Search code examples
bashpipepipelinebuffering

Piping sometimes does not lead to immediate output


I observed a few times now that A | B | C may not lead to immediate output, although A is constantly producing output. I have no idea how this even may be possible. From my understanding all three processes ought to be working on the same time, putting their output into the next pipe (or stdout) and taking from the previous pipe when they are finished with one step.
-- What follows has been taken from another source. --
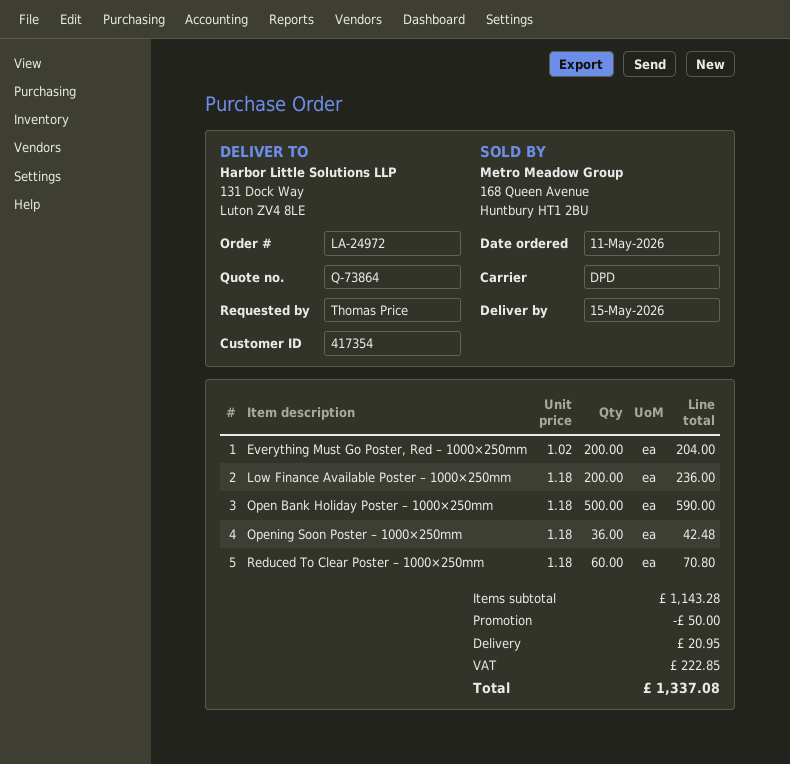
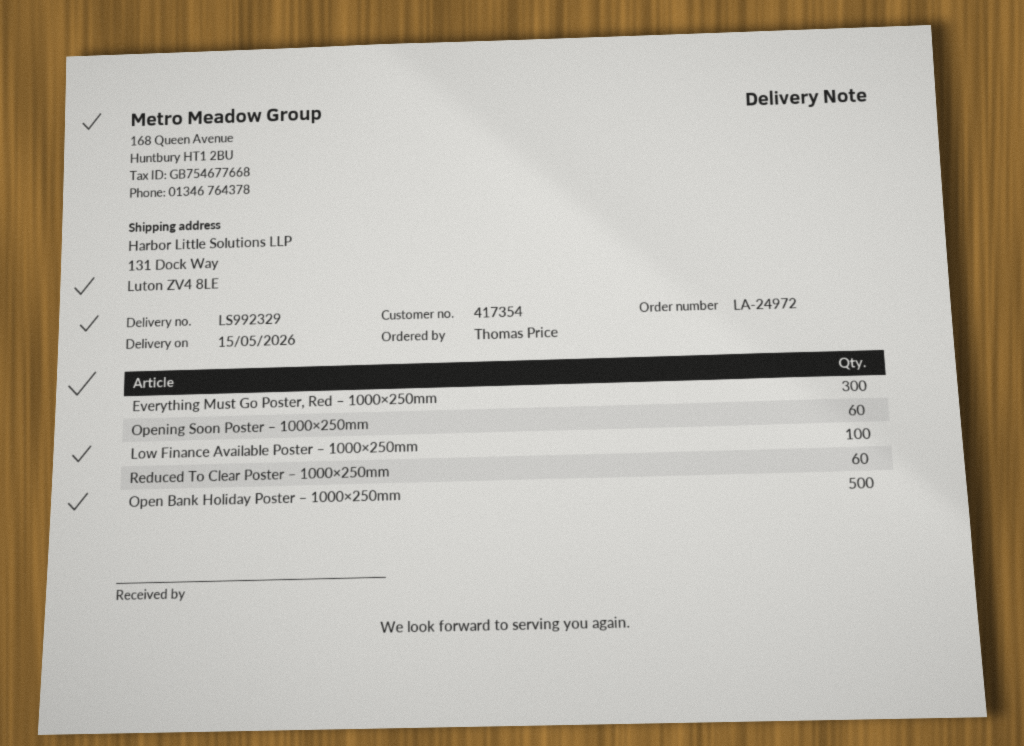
Everything Must Go Poster, Red – 1000×250mm: 200 -> 300
Low Finance Available Poster – 1000×250mm: 200 -> 100
Opening Soon Poster – 1000×250mm: 36 -> 60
Here's an example where I am currently experiencing that:

tcpflow -ec -i any port 8340 | tee second.flow | grep -i "\(</Manufacturer>\)\|\(</SerialNumber>\)" | awk -F'[<>]' '{print $3}'

What is supposed to happen:

I look at one port for tcp packages. If something comes it should be a certain XML format and I want to grep the Manufacturer and the Serialnumber from these packages. I would also like to get the full, unmodified output in a text file "second.flow", for later reference.

What happens:

Everything as desired, but instead of getting output every 10 seconds (I'm sure I get these outputs every ten seconds!) I have to wait for a long time and then a lot is printed at once. It's like one of the tools gobbles up everything in a buffer and only prints it if the buffer is full. I don't want that. I want to get each line as fast as possible.

If I replace tcpflow ... with a cat second.flow it works immediately. Can someone describe what's going on? And in case that it's obvious would there be another way to achieve the same result?


Solution

  • Every layer in a series of pipes can involve buffering; by default, tools that don't specify buffering behavior for stdout will use line buffering when outputting to a terminal, and block buffering when outputting anywhere else (including piping to another program or a file). In a chained pipe, all but the last stage will see their output as not going to the terminal, and will block buffer.

    So in your case, tcpflow might be producing output constantly, and if it's doing so, tee should be producing data almost at the same rate. But grep is going to limit that flow to a trickle, and won't produce output until that trickle exceeds the size of the output buffer. It's already performed the filtering and called fwrite or puts or printf, but the data is waiting for enough bytes to build up behind it before sending it along to awk, to reduce the number of (expensive) system calls.

    cat second.flow produces output immediately because as soon as cat finishes producing output, it exits, flushing and closing its stdout in the process, which cascades, when each step finds its stdin to be at EOF, it exits, flushing and closing its stdout. tcpflow isn't exiting, so the cascade of EOFs and flushing isn't happening.

    For some programs, in the general case, you can change the buffering behavior by using stdbuf (or unbuffer, though that can't do line buffering to balance efficiency, and has issues with piped input). If the program is using internal buffering, this still might not work, but it's worth a shot.

    In your specific case, though, since it's likely grep that's causing the interruption (by only producing a trickle of output that is sticking in the buffer, where tcpflow and tee are producing a torrent, and awk is connected to stdout and therefore line buffered by default), you can just adjust your command line to:

    tcpflow -ec -i any port 8340 | tee second.flow | grep -i --line-buffered "\(</Manufacturer>\)\|\(</SerialNumber>\)" | awk -F'[<>]' '{print $3}'
    

    At least for Linux's grep (not sure if switch is standard), that makes grep change its own output buffering to line-oriented buffering explicitly, which should remove the delay. If tcpflow itself is not producing enough output to flush regularly (you implied it did, but you could be wrong), you'd use stdbuf on it (but not tee, which, per stdbuf man page notes, manually changes its buffering, so stdbuf doesn't do anything) to make them line buffered:

    stdbuf -oL tcpflow -ec -i any port 8340 | tee second.flow | grep -i --line-buffered "\(</Manufacturer>\)\|\(</SerialNumber>\)" | awk -F'[<>]' '{print $3}'
    

    Update from comments: It looks like some flavors of awk block buffer prints to stdout, even when connected to a terminal. For mawk (the default on many Debian based distros), you can non-portably disable it by passing the -Winteractive switch at invocation. Alternatively, to work portably, you can just call system("") after each print, which portably forces output flushing on all implementations of awk. Sadly, the obvious fflush() is not portable to older implementations of awk, but if you only care about modern awk, just use fflush() to be obvious and mostly portable.